Dans la vallée du Tescou (Tarn), où le projet de création de retenue d’eau de Sivens a été annulé par décret préfectoral, en décembre, la situation des agriculteurs est à nouveau tendue.

Depuis le 19 juillet, un arrêté impose une restriction de 50 % des prélèvements sur le cours d’eau, sauf pour le maraîchage. Tout pompage est interdit trois jours et demi par semaine. L’an dernier, les experts mandatés par la ministre de l’Écologie avaient proposé de mobiliser les lacs collinaires existant chez les agriculteurs afin que ces derniers revendent de l’eau à leurs voisins. Cette proposition ne s'est pas concrétisée : l’été ayant été chaud, les heureux propriétaires de retenues ont eu besoin de l’eau pour leurs propres productions. Aujourd’hui, ces projets de « partage » semblent enterrés.

Nouvel état d’esprit

Les autres producteurs, ceux qui ont cruellement besoin d’irriguer pour que leur exploitation survive, sont revenus à la case départ. Pourtant, les choses évoluent, comme le montre un audit territorial, réalisé chez cinquante-sept habitants de la vallée, et présenté début juillet par le préfet du Tarn.
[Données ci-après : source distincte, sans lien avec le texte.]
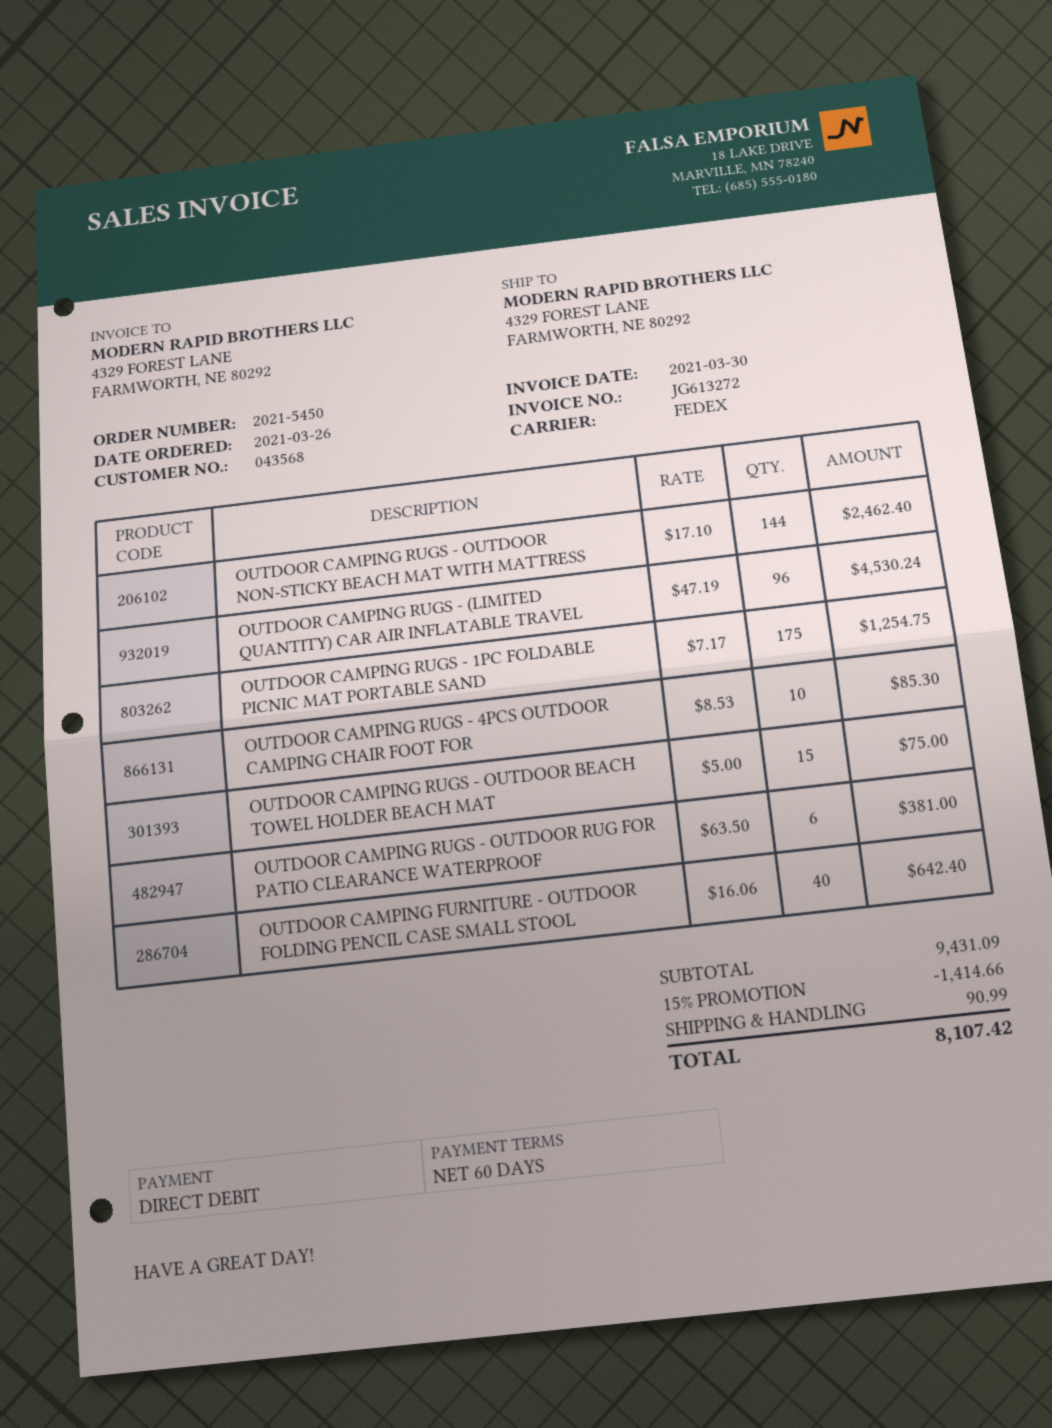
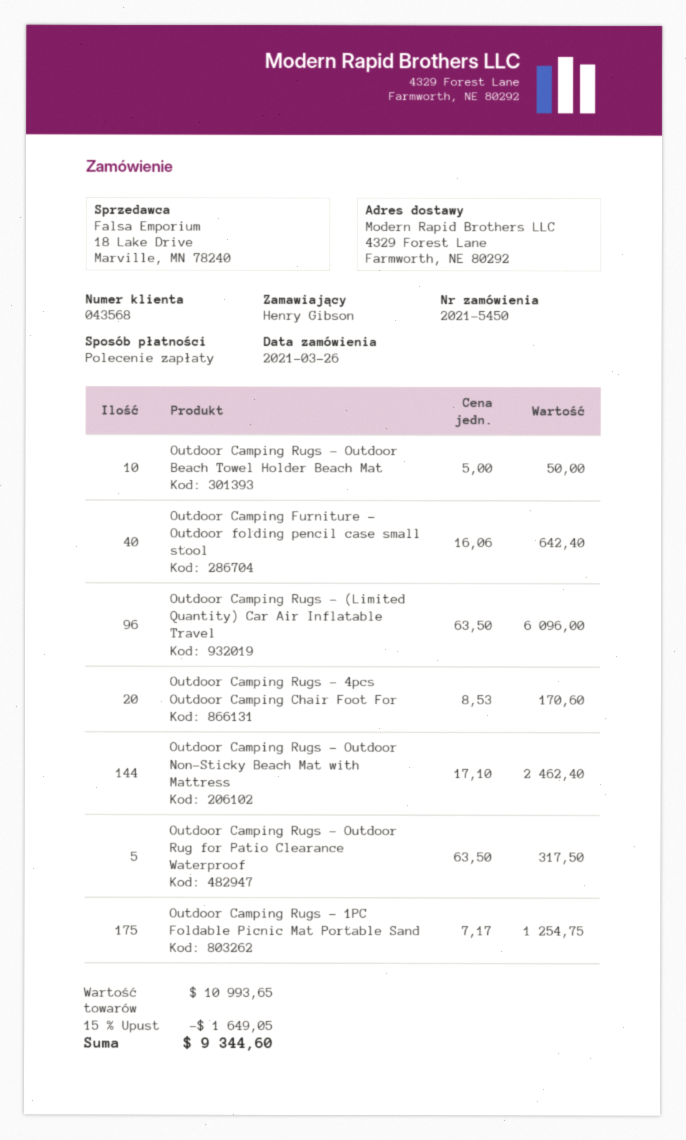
OUTDOOR CAMPING RUGS - (LIMITED QUANTITY) CAR AIR INFLATABLE TRAVEL: 96 x 47.19 = 4530.24 -> 96 x 63.50 = 6096.00
OUTDOOR CAMPING RUGS - 4PCS OUTDOOR CAMPING CHAIR FOOT FOR: 10 x 8.53 = 85.30 -> 20 x 8.53 = 170.60
OUTDOOR CAMPING RUGS - OUTDOOR BEACH TOWEL HOLDER BEACH MAT: 15 x 5.00 = 75.00 -> 10 x 5.00 = 50.00
OUTDOOR CAMPING RUGS - OUTDOOR RUG FOR PATIO CLEARANCE WATERPROOF: 6 x 63.50 = 381.00 -> 5 x 63.50 = 317.50
subtotal: 9431.09 -> 10993.65
discount: 15% = 1414.66 -> 15% = 1649.05
shipping: 90.99 -> none
total: 8107.42 -> 9344.60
Les anciens opposants à la création de la retenue concèdent aujourd’hui que l’agriculture présente est bien le fait de fermes familiales, dont beaucoup commercialisent leurs produits localement, et non de grosses exploitations aux pratiques intensives. Mais de là à reconnaître qu’elles ont besoin d’eau, le pas n’est pas encore franchi.

Une lueur d’espoir persiste cependant. Car si le tribunal administratif de Toulouse a prononcé, début juillet, l’annulation de trois arrêtés relatifs à l’ancien projet, le protocole d’accord transactionnel entre l’État et le département pour créer une autre retenue, a été maintenu. En septembre, les acteurs locaux plancheront sur un nouveau projet de lac avec, à l’esprit, ce qui s’est fait il y a des années dans les vallées voisines. Le lac du Gouyre (photo), créé en 1989 par un barrage sur la rivière du même nom, est à la fois une réserve d’eau pour l’agriculture et un site ornithologique aménagé pour observer les oiseaux, les zones humides, les arbres, et pour pêcher. Un exemple que personne ne conteste aujourd’hui.